Il est né dans ce quartier et il y est revenu après avoir beaucoup bourlingué. Il a passé 22 ans aux Etats-Unis. Il travaillait dans le port de Boston. Ses enfants sont restés là-bas. Je n’ai pas osé lui poser la question du pourquoi. Mais il ne se souvenait pas de quelqu’un qui portait mon nom. A ma naissance, il vivait dans le quartier, il avait 12 ans mais ne se souvenait pas. Son anglais est parfait. Il repart avec sa baguette en nous souhaitant bonne chance.

Notre premier interlocuteur ne pouvait plus nous tenir compagnie dans nos recherches. Il doit se rendre à la mosquée pour la prière du Dohr. Mais il nous montre quand même la maison de quelqu’un qui pourrait savoir, il est le plus âgé du quartier : Ammar est son nom. Un ancien joueur de football de l’équipe Hassania.

Je frappe à la porte, une dame ouvre sur un intérieur soigné. Sa tête n’est pas couverte. Elle nous écoute puis nous informe gentiment que Ammar son père n’est pas présent. Elle n’a rien à nous dire sur le sujet. Je lui demande de lui laisser un message écrit et lui demande un bout de papier. 

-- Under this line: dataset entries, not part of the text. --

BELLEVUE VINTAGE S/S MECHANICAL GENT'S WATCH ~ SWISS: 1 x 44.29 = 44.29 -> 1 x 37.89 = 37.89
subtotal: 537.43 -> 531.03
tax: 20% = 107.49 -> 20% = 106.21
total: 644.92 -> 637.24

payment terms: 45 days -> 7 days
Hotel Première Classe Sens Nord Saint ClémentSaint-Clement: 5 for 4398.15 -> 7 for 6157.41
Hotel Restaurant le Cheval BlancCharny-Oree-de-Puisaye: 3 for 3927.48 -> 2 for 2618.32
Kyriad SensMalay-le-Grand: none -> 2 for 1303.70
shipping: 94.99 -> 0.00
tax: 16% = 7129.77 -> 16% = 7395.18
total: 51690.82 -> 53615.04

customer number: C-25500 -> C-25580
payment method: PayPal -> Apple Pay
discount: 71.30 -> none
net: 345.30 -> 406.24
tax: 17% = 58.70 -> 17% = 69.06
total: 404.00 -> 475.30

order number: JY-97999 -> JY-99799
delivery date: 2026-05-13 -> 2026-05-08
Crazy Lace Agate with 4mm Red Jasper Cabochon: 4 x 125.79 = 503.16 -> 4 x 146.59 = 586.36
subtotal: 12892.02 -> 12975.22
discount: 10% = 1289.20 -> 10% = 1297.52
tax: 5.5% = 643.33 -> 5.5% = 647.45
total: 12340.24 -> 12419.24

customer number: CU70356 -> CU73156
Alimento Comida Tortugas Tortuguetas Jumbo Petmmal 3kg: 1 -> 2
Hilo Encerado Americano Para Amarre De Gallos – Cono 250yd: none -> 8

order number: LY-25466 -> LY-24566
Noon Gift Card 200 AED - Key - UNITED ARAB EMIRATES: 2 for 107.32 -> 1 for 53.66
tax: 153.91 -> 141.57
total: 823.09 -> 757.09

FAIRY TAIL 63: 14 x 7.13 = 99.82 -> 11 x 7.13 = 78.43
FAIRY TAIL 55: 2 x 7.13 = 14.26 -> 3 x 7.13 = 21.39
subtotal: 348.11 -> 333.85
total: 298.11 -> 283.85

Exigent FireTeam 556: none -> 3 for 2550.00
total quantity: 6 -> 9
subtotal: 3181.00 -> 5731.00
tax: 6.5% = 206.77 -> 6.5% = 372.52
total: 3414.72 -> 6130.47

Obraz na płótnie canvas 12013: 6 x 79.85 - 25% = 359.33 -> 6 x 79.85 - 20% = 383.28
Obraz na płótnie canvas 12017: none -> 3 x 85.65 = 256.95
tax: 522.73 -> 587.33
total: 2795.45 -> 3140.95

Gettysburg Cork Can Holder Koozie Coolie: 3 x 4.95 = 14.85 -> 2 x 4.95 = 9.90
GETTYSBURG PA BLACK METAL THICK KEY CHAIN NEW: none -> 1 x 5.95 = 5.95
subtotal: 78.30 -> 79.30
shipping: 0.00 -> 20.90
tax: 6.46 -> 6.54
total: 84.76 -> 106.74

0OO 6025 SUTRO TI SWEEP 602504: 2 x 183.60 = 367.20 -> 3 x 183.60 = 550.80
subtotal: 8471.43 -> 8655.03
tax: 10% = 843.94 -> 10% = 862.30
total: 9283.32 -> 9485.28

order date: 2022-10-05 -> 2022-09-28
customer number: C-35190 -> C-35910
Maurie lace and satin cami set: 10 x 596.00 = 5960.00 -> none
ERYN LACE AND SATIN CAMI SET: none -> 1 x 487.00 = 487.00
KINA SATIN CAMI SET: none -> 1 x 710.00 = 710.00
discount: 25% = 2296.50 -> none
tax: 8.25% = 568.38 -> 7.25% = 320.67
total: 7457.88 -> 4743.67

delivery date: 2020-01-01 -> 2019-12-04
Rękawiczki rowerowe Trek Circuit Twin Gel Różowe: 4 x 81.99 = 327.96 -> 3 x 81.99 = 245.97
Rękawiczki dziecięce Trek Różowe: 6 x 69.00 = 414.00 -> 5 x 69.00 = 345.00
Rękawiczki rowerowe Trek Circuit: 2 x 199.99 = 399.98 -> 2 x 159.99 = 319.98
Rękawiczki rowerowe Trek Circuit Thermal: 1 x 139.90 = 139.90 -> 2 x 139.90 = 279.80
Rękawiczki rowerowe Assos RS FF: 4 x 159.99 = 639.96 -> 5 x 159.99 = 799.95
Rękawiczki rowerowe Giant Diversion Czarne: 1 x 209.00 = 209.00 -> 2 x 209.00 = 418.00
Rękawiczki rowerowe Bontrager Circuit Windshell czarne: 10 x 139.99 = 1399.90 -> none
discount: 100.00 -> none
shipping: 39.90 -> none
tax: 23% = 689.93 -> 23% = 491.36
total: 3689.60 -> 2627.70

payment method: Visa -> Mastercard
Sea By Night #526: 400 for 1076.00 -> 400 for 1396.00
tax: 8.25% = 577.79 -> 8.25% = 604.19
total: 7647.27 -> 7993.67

Elle rentre le chercher et revient la tête couverte, avec une feuille de cahier d’écolier à la main. Je prends mes précautions et demande si son père savait lire. Bien sûr, me répond-elle, il était instituteur.

Je me saisis du papier et écris un message, avec toutes les informations utiles en la priant de remettre le message à son père à son retour. Elle a promis.

J’attends la réponse. Si elle ne vient pas, j’irai la chercher de nouveau. Et si je ne la trouve pas, je trouverais autre chose !

La réponse est venue. Ammar m’a rappelé pour me dire qu’il ne se souvenait pas du tout de cette personne dans le quartier.

Le doute s’installe. Je fais ce que je ne voulais pas faire. En effet, quelque chose me retient, m’empêche d’aller fouiller dans la mémoire paternelle. Je me décide à consulter le journal que tenait mon père de son plus jeune âge jusqu’à sa mort.

En tournant les pages, je tombe sur un passage écrit en novembre 1945, à l’âge de 31 ans, dans lequel il faisait mention de ses quatre objectifs dans la vie : Un logement décent ; un travail stable ; une bibliothèque pleine de livres et l’indépendance du pays.

Plus loin, dans le journal, j’arrive à l’année de ma naissance. Et là je découvre qu’en fait, quand ma mère m’a mis au monde, mes parents ne vivaient plus à Agadir. Ils étaient déjà installés à Moulay Driss Zerhoun depuis un an et demi. Ma mère n’était à Agadir qu’en visite de sa fille déjà mariée. 

La sage femme qui m’a retiré du ventre de ma mère était portugaise et s’appelait Mme Torres

Dans son journal, mon père explique la raison pour laquelle il m’a donné mon prénom. Il exprime son espoir de me voir ressembler à son idole, le célèbre auteur égyptien qui était en visite au Maroc. 

Sitôt dit, il se réjouit déjà de son futur poste de travail à Amizmiz qu’ils rejoignirent avec le nouveau bébé. 

A la fin de sa vie, trop courte, 24 ans après les avoir tracés, ses quatre objectifs étaient atteints. Dix-neuf ans plus tard, ma mère succombait des suites de la même maladie qui avait emporté son mari. Elle ne tenait pas de journal. Sa version des choses est restée orale, ma mémoire n’en a pas gardé grand-chose. Elle n’a pas eu le droit de s’instruire, mais elle a appris à se construire.